Giovedì 14 novembre le classi seconde e terze della scuola secondaria si sono recate in auditorium per ascoltare la testimonianza di Alidad Shiri, un profugo afghano.
L’introduzione è stata fatta da Carlotta Sami, che ha parlato dell’agenzia che rappresenta, la UNHCR, ovvero l’agenzia delle Nazioni Unite per i Rifugiati, fondata dopo la fine della Seconda Guerra Mondiale e ha presentato brevemente il libro “Anche Superman era un rifugiato”, in cui dodici autori raccontano le storie di alcuni rifugiati, da loro intervistati.
Successivamente ha passato la parola ad Alidad, che ha portato la sua testimonianza.
Fino all’età di nove anni la sua vita era tranquilla infatti frequentava la scuola e viveva con la sua famiglia a Ghazni, dove suo padre, laureato, era funzionario politico e viveva sotto scorta.
Un giorno il padre morì a causa di una mina, posizionata in strada dai Talebani, esplosa al passaggio della sua auto. A partire da quell’episodio la sua vita cambiò radicalmente e dopo sei mesi perse anche la nonna, la mamma e la sorellina, sempre a causa di una bomba.
Alidad rimase con la zia, che lo incoraggiava a reagire perché lui stava sempre in casa e non voleva più fare nulla. Dopo solo un anno se ne andarono dall’Afghanistan perché era molto pericoloso, era un posto dove i bambini perdevano le braccia e i piedi a causa delle mine.
Scapparono così in Pakistan, dove rimasero per due anni, ma anche lì diventò pericoloso, quindi all’età di dodici anni Alidad fuggì da solo e dopo 24 giorni arrivò in Iran, a Teheran, dove un amico di famiglia lo ospitò. Non aveva possibilità di studiare, quindi andò subito a lavorare in fabbrica, anche se si vide costretto a farlo solo di notte perché non aveva i documenti.
Dopo aver guadagnato soldi a sufficienza, diede 900 dollari ad un trafficante iraniano per raggiungere la Turchia. Durante il viaggio con altri profughi raggiunse una montagna sulla quale sostò sette giorni e sette notti in quanto i trafficanti volevano altri soldi per continuare il viaggio; fortunatamente avevano cibo e acqua per sopravvivere.
Nonostante gli facessero molto male i piedi, decise di continuare da solo e arrivò a Istanbul; da qui per raggiungere la Grecia si affidò ancora ai trafficanti, vivendo esperienze traumatiche, viaggiando per molti giorni e bevendo acqua di mare per non morire.

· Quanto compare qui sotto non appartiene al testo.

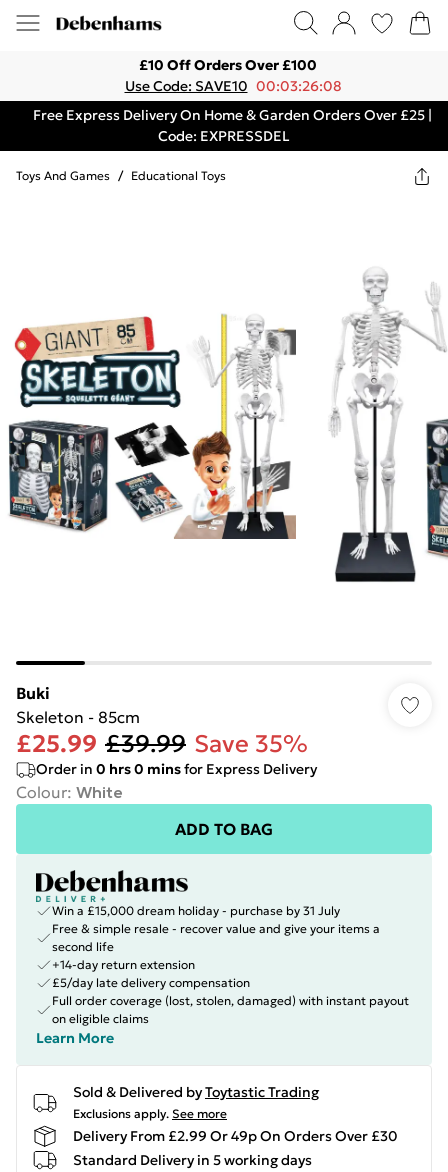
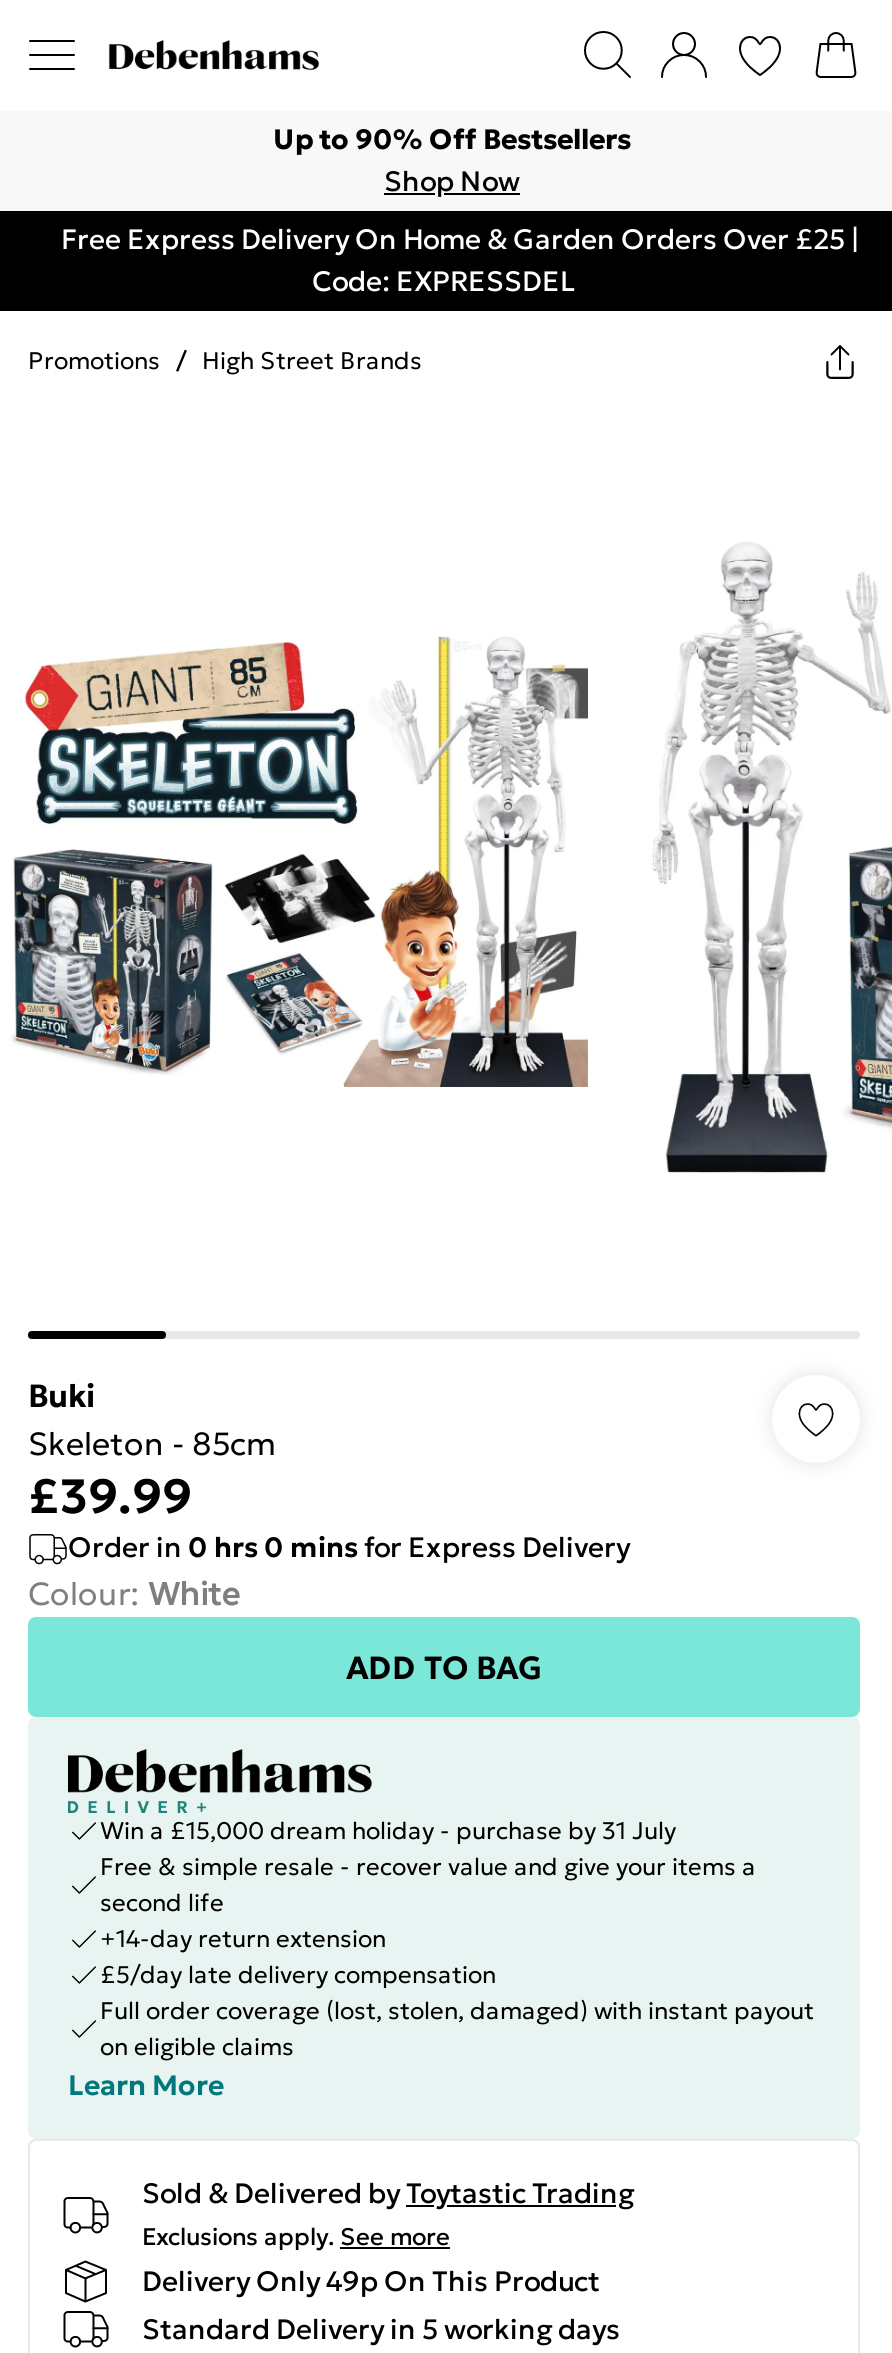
- £10 Off Orders Over £100
- Use Code: SAVE10 00:03:26:08
+ Up to 90% Off Bestsellers
+ Shop Now

- Toys And Games / Educational Toys
+ Promotions / High Street Brands

- £25.99 £39.99 Save 35%
+ £39.99

- Delivery From £2.99 Or 49p On Orders Over £30
+ Delivery Only 49p On This Product
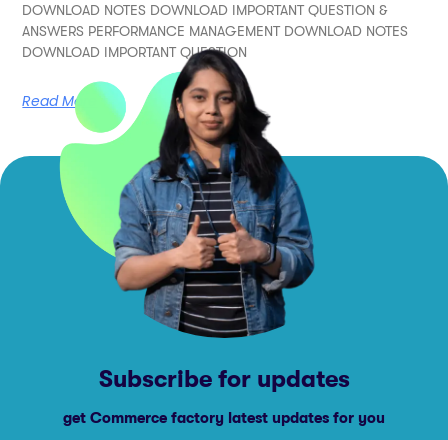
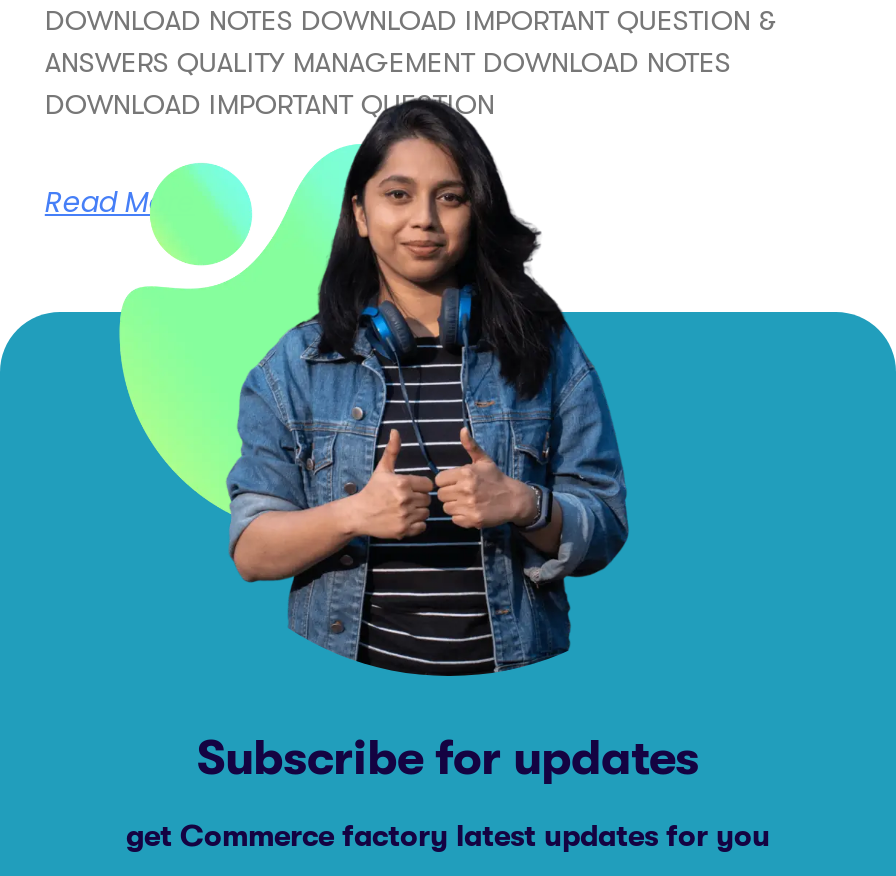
- ANSWERS PERFORMANCE MANAGEMENT DOWNLOAD NOTES
+ ANSWERS QUALITY MANAGEMENT DOWNLOAD NOTES
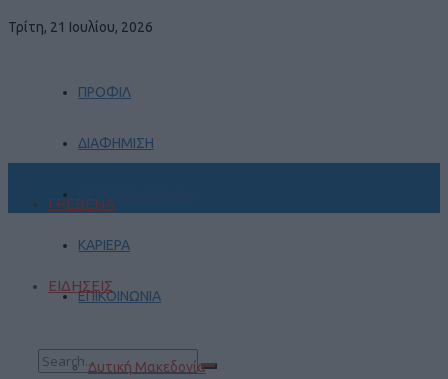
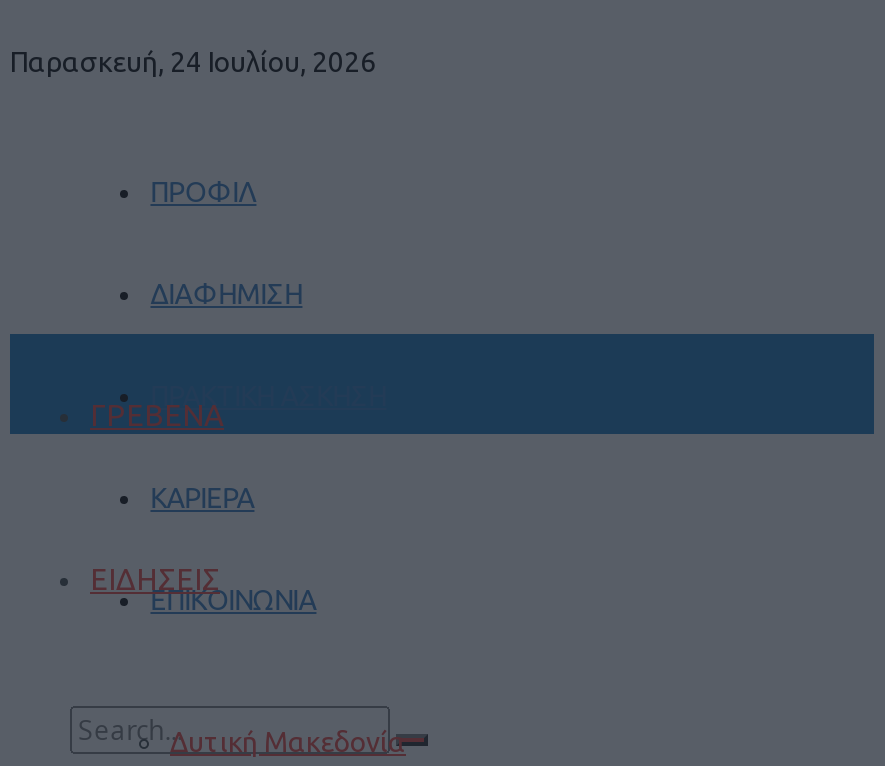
- Τρίτη, 21 Ιουλίου, 2026
+ Παρασκευή, 24 Ιουλίου, 2026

Da Patrasso per raggiungere l’Italia aveva due possibilità: o viaggiare via mare, anche se la paura di morire era alta perché non sapeva nuotare o sotto un furgone; decise di proseguire il suo viaggio legandosi con una cinghia al semiasse di un tir per ben due giorni, durante i quali gridava e piangeva, anche se nessuno poteva aiutarlo.
Arrivato in Trentino, a Bressanone, scese dal camion, si incamminò lungo l’autostrada e dopo quattro ore fu fermato dai carabinieri; loro parlavano, ma lui non capiva cosa gli stessero dicendo allora lo portarono in caserma per l’identificazione e da quel momento non poté più lasciare l’Italia, altrimenti sarebbe stato considerato un clandestino.
In Italia ha incontrato molte persone che lo hanno aiutato: per i primi due anni visse in un centro per rifugiati poi si trasferì presso una famiglia tedesca con la quale vive tuttora, anche se all’inizio la comunità del luogo era piuttosto diffidente.
Alidad oggi studia filosofia politica all’università per poter poi tornare in Afghanistan a fare il giornalista e aiutare il suo popolo.
Al mondo ci sono circa 70,8 milioni di persone come lui, che scappano dai loro Paesi di origine per sfuggire alla guerra e a situazioni difficili che si vengono a creare.
Alla fine del racconto abbiamo avuto la possibilità di fargli molte domande sugli argomenti più vari.
Personalmente credo sia veramente difficile vivere in alcuni Paesi sconvolti dalle guerre e governati da regimi politici dittatoriali: non puoi fare una vita normale, hai paura ad uscire di casa, a dire quello che pensi e vestirti come preferisci, insomma è una situazione complicata, sia per gli adulti che per i bambini.
Penso che chi non ha mai provato a vivere in queste condizioni non possa capire veramente le motivazioni che spingono queste persone a rischiare la vita, intraprendendo viaggi impossibili per provare a condurre un’esistenza “normale”, in un Paese straniero, il più delle volte conosciuto solo attraverso la tv e che spesso crea false aspettative con il rischio di rimanere delusi e comunque sfruttati.